Alexis ne fut pas long-temps à s’apercevoir de la direction de leurs pensées ; et, à un signal de sa main, les trompettes sonnèrent un air guerrier, sur un ton beaucoup plus vif que celui des fanfares qui avaient préludé à la proclamation impériale : « Robert, comte de Paris, dit un héraut, es-tu ici en personne, ou représenté par un chevalier, pour répondre au défi que t’a porté Son Altesse impériale Nicéphore Brienne, césar de cet empire ? »

L’empereur croyait avoir suffisamment pourvu à ce qu’aucun des deux champions nommés ne répondît à cet appel ; et il avait préparé un spectacle d’un autre genre, savoir : des cages renfermant des animaux sauvages, qu’on devait lâcher et laisser combattre les uns contre les autres en présence de l’assemblée : grandes furent donc sa surprise et sa confusion, lorsqu’à l’instant où le dernier mot de la proclamation mourait répété par l’écho, le comte Robert de Paris s’avança armé de pied en cap, son cheval bardé de fer venant derrière lui ; il sortait d’une enceinte fermée par des rideaux, placée à l’une des extrémités de la lice, et paraissait prêt à monter en selle au signal du maréchal.

La honte et l’alarme qui se montrèrent sur le visage de tous ceux qui entouraient la personne de l’empereur, lorsque le césar ne se présenta point de la même manière pour faire face au formidable Franc, ne furent pas de longue durée. À peine le nom et le titre du comte de Paris avaient-ils été proclamés selon l’usage par les hérauts ; à peine leur seconde sommation à son antagoniste avait-elle été faite en bonne forme, qu’un homme portant l’uniforme des Varangiens s’élança dans la lice, et déclara qu’il était prêt à combattre au nom et à la place de Nicéphore Brienne et pour l’honneur de l’empire.

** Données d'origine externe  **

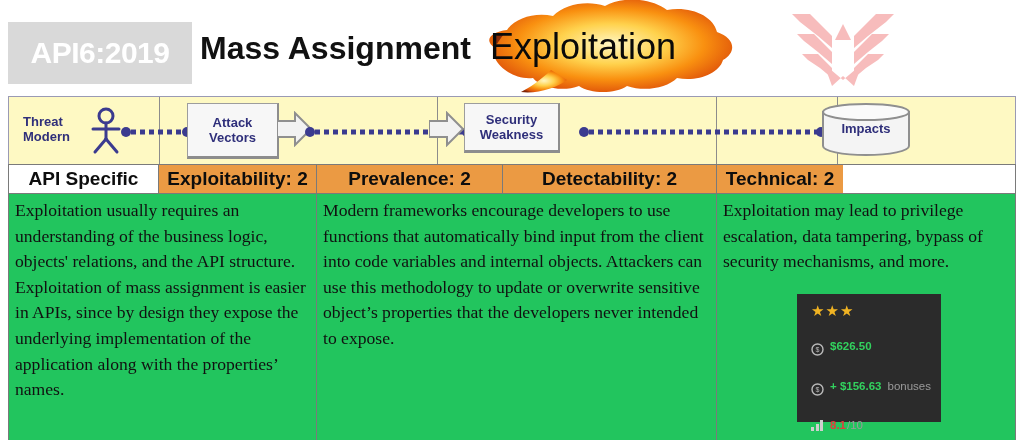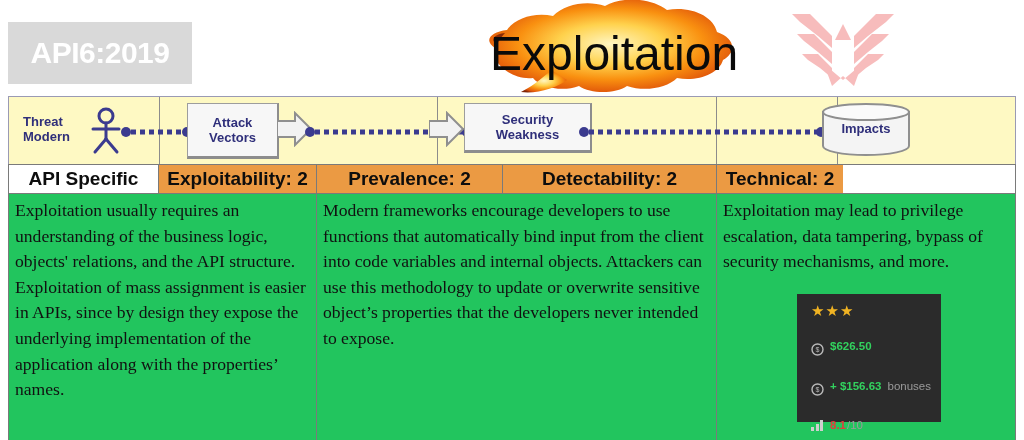"Mass Assignment" div.title { html: none -> <div>Mass Assignment</div> }
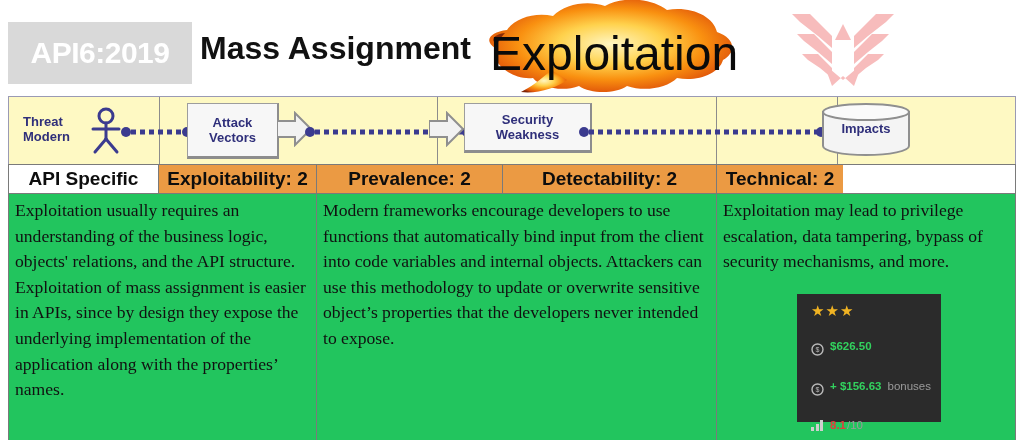"Exploitation" .exploit-word { font-size: 48px -> 36px }
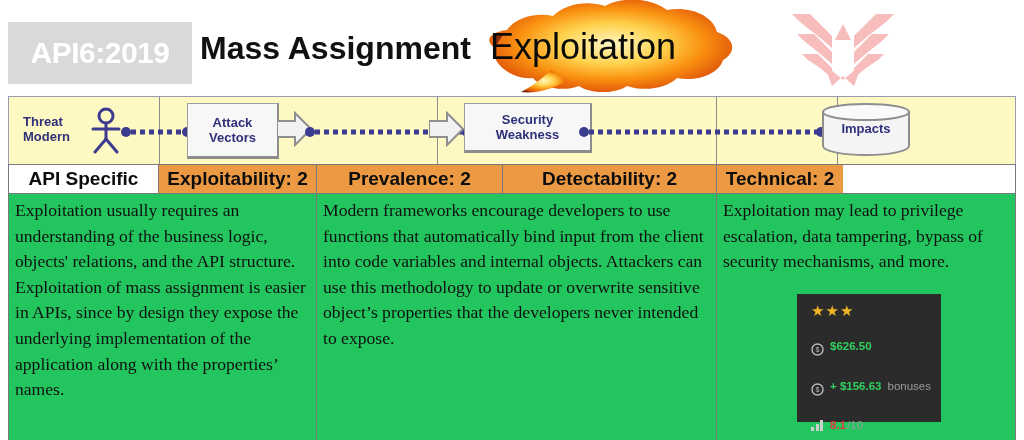"Security" .box-weak { width: 128px -> 96px }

Alexis vit avec la plus grande joie ce secours inattendu, et permit sans peine au hardi soldat qui se sacrifiait ainsi dans un moment si périlleux, de remplir le dangereux emploi de champion. Il consentit d’autant plus volontiers, qu’à en juger par la taille et l’extérieur du soldat, ainsi qu’à son air de bravoure, cet individu ne lui était pas inconnu, et qu’il avait pleine confiance dans sa valeur. Mais le prince Tancrède intervint, et s’y opposa.

« La lice, dit-il, n’était ouverte qu’à des chevaliers et à des nobles, ou, en tout cas, les gens qui pouvaient s’y rencontrer devaient être égaux par le sang et par la naissance. Il ne pouvait donc rester témoin muet d’une violation si complète des lois de la chevalerie. — Que le comte Robert de Paris, dit le Varangien, regarde ma figure, et qu’il dise s’il n’a point promis de renoncer à toute objection contre notre combat qui serait basée sur l’inégalité de condition ; qu’il juge lui-même si, en marchant à ma rencontre dans ce champ clos, il fera plus que tenir une parole par laquelle il est depuis long-temps engagé. »

À cet appel le comte Robert s’avança, et reconnut sans difficulté que, malgré la différence de leur rang, il se regardait comme tenu par sa parole solennelle à combattre ce vaillant soldat en champ clos. « Il regrettait, ajouta-t-il, attendu les éminents services de cet homme courageux, et les hautes qualités qui le distinguaient, qu’ils se trouvassent dans la nécessité de vider une querelle semblable par le sang de l’un ou de l’autre ; mais puisque rien n’était plus commun que de voir des amis forcés par le sort de la guerre de se combattre à mort, il ne rétracterait pas l’engagement qu’il avait pris ; et il ne croyait pas que son honneur fût le moins du monde souillé ou terni parce qu’il descendait dans la lice contre un guerrier si bien connu et d’un si grand renom qu’Hereward, le brave Varangien. » Il ajouta encore qu’il consentait volontiers que le combat eût lieu à pied et avec la hache, arme ordinaire de la garde varangienne.

Hereward était resté immobile comme une statue pendant ce discours ; mais, quand le comte Robert eut fini de parler, il s’inclina vers lui avec une gracieuse salutation, et se déclara honoré et satisfait de la noble manière dont le comte s’acquittait de sa promesse avec tout honneur et toute fidélité.

« Ce que nous avons à faire, » dit le comte Robert avec un regret involontaire, que même son amour des combats ne put réprimer, « faisons-le promptement : le cœur peut être affecté, mais la main doit faire son devoir. »

Hereward fit un geste d’assentiment, et répliqua : « Alors ne perdons pas de temps, car il s’enfuit déjà bien vite. » Et saisissant sa hache, il se tint prêt à combattre.

« Je suis prêt aussi, » dit le comte de Paris en prenant une même arme des mains d’un soldat varangien qui se tenait près de la lice. Tous deux furent bientôt en garde, et nulle formalité, nulle circonstance ne vint retarder l’action.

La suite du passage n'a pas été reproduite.